Une billetterie sold out, une canicule plutôt bien gérée, la formule magique des Eurockéennes a encore une fois fonctionné à merveille.
La programmation, dosée presque scientifiquement, permet de réunir plusieurs générations : jeunes gens venu fêter la fin des cours et examens, côtoient les plus anciens, habitués de longue date de l’événement, touristes, amateurs et curieux voulant coller à l’actualité, à la diversité musicale affichée. Il y a clairement une histoire de fidélité entre le festival et les festivaliers.
Cela étant dit, et avant d’évoquer les bons moments de cette édition, au moins un problème : concert exclusif du 1er soir à l’allure d’émission tv dominicale de fin d’aprèm (version rock francophone vénère), fiesta électronique gigantesque du samedi soir malheureusement beaucoup trop riche en acides gras, auto-satisfaction white-trash du troisième jour où sampler un titre mythique d’Aphex Twin ne parvient en rien à sauver un concert très faible … Les exemples ne manquent hélas pas, pour dire à quel point la Grande Scène était peu fréquentable cette année, mais là-encore avec un taux de remplissage indiscutable. Question de goût ? De génération ? De The Roots à Slayer, de Björk à Daft Punk …Souvenirs de shows autrement plus spectaculaires et fédérateurs, où circulaient quelques frissons. Mais revenons d’urgence en 2015 avant fossilisation …
Avec HO99O9, sensation hip-hop/punk/extrême pour commencer, dans le désordre. Sombre et violent, comme un Death Grips qui en ferait des tonnes. La formule est un peu courte, mais traduit tant bien que mal le concert, qui impressionne par sa férocité sonique, vocale, ou gestuelle mais qui ennuie un peu aussi dans son volontarisme pour nous mettre la pression. A suivre quand même…
Quelques heures auparavant, The Soft Moon, proposait un solide concert « guitare et synthé de banquise » pour faire tomber la nuit sur la canicule. Et en plein air, ces titres prenaient une autre dimension, quasi-tribale. Faute de réelle concurrence, Todd Terje pourrait aisément prétendre au titre de meilleur live électronique de ces trois jours. Il se produit ici dans une formation « avec instruments » qui fait plutôt mouche en s’appropriant son dernier opus It’s album time. Agréable sans être fou.
Appelez-la « la scène des webzines internationaux et de leur suiveurs », celle du « Spring Break franc-comtois », la « «mini-Coachella » : en quelques concerts du premier jour, la scène de La Plage est devenue l’endroit où allait être l’ambiance, la fébrilité de découvrir de nouveaux artistes.
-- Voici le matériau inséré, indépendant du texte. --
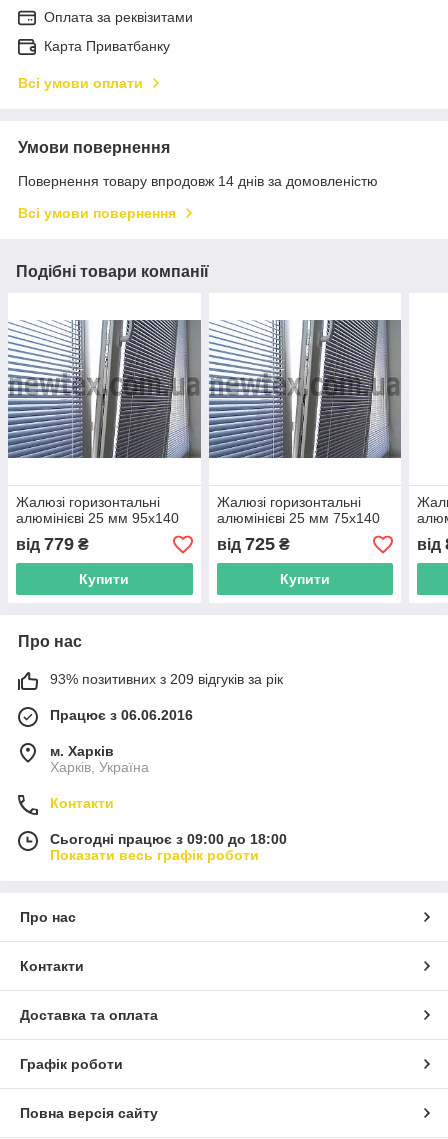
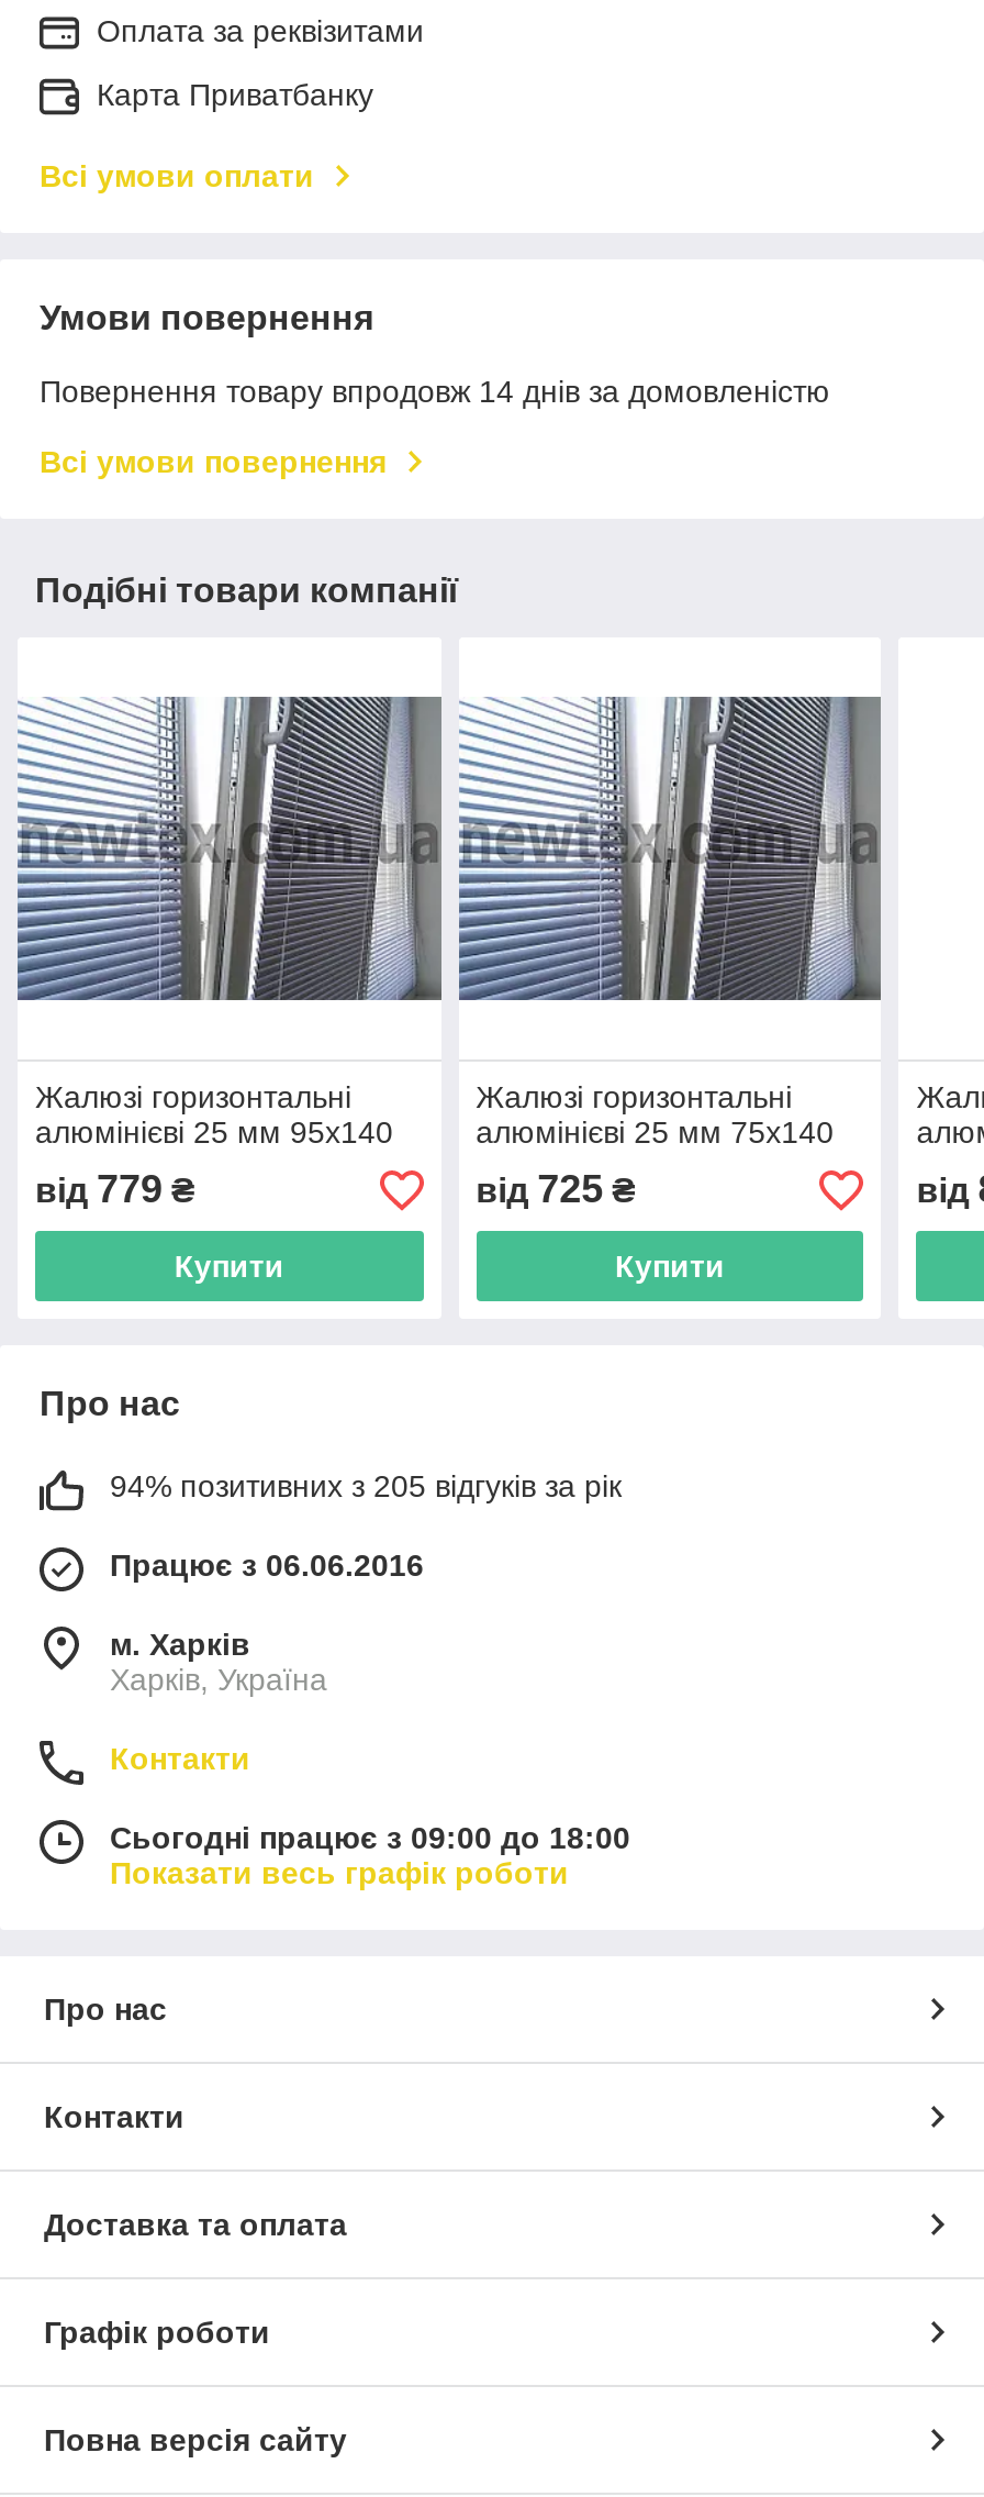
[50,671,283,687] 93% позитивних з 209 відгуків за рік -> [110,1469,622,1504] 94% позитивних з 205 відгуків за рік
Le lendemain, on y a vu de justesse Petite Noir, déjà sur scène avant un album à paraître cet automne. Tout à fait convaincant dans un registre pop-guitare-lyrique maîtrisé, mais qui peut aussi diviser. Bien à l’heure pour Sleaford Mods, sorte d’anti fièvre du samedi soir délocalisée d’un pub anglais. Entre sarcasmes et histoires pathétiques, le duo transforme la plage en bitume clairsemé. Une attitude qui tranche, et rallie paradoxalement quelques chapelles.
ILOVEMAKONNEN, Rae Sremmurd, Kevin Gates, ont eux-aussi fait trembler La Plage. Preuve de l’intérêt constant des Eurockéennes pour la scène hip-hop et autre rap-game. Même si ce n’est pas vraiment le son qu’on écoutera chez soi, les shows sont suffisamment personnels et punchy pour passer un bon moment. Jusqu’à ce que Run the jewels achève en beauté cette parade : joie de retrouver El-P en pleine forme, communicatif. Même assurance chez Killer Mike. Et cette fois le son (les scratches!) sont en permanence à la hauteur des MC’s. Un triomphe.
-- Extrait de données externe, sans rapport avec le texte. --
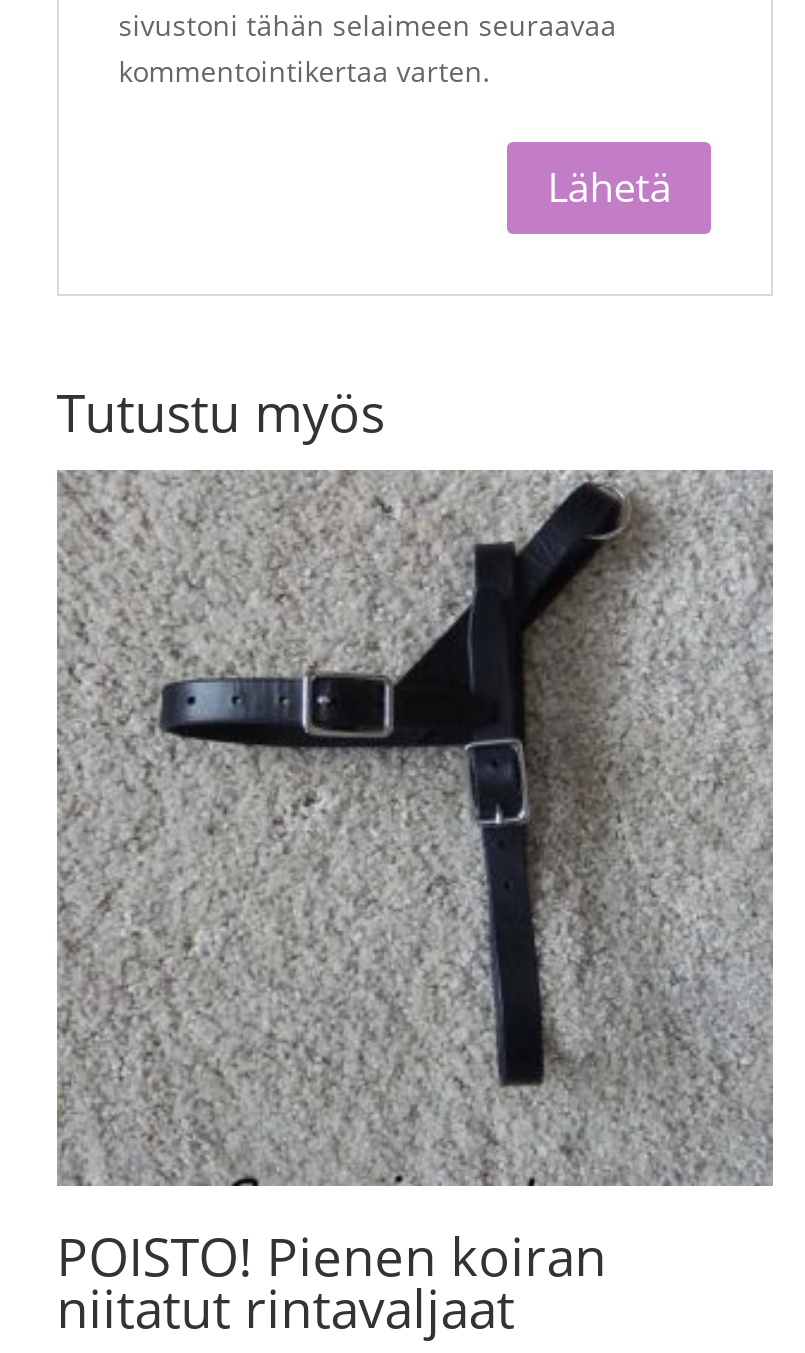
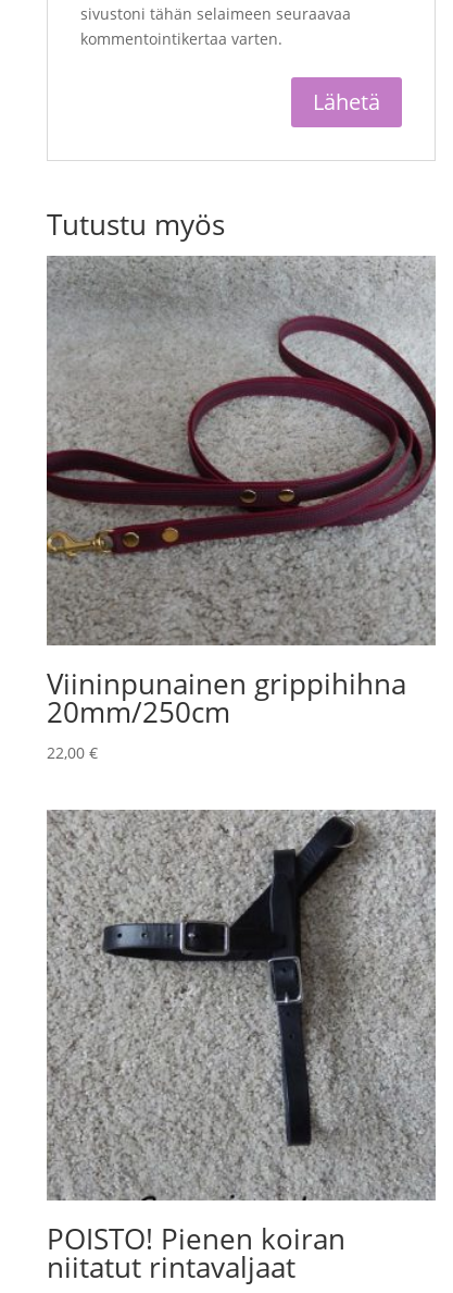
none -> [46,258,436,763] [image] | Viininpunainen grippihihna | 20mm/250cm | 22,00 €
Deux concerts hors-plage pour finir :
OFF!, groupe hardcore, « vintage » au sens le plus noble du terme, car sans fioriture ni reconstitution, où Keith Morris leader vétéran , a « brisé » le set de commentaires aux frontières du spoken word, trouvant une petite bulle de discussion poétique dans cette grande foire.
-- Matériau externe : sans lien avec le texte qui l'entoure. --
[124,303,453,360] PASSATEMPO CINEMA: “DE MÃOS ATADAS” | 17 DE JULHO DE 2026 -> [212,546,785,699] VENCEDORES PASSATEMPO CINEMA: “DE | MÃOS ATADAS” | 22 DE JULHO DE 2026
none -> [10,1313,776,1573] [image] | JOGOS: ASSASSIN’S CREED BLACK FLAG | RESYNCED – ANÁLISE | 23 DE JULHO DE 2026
D’autres californiens, Foxygen n’ont peut-être pas encore écrit de grandes chansons rétro. Leur dernier album a même essuyé un accueil critique frisquet. Mais ils semblaient, ce soir de 4 juillet étoilé, complètement déchaînés. Jouant à fond, mêmes aux cartes. Portant à bout de forces leur chansons, sans que l’on sache vraiment si cet emballement/précipitation faisait partie du show ou si une météorite venait de tomber dans leur loge.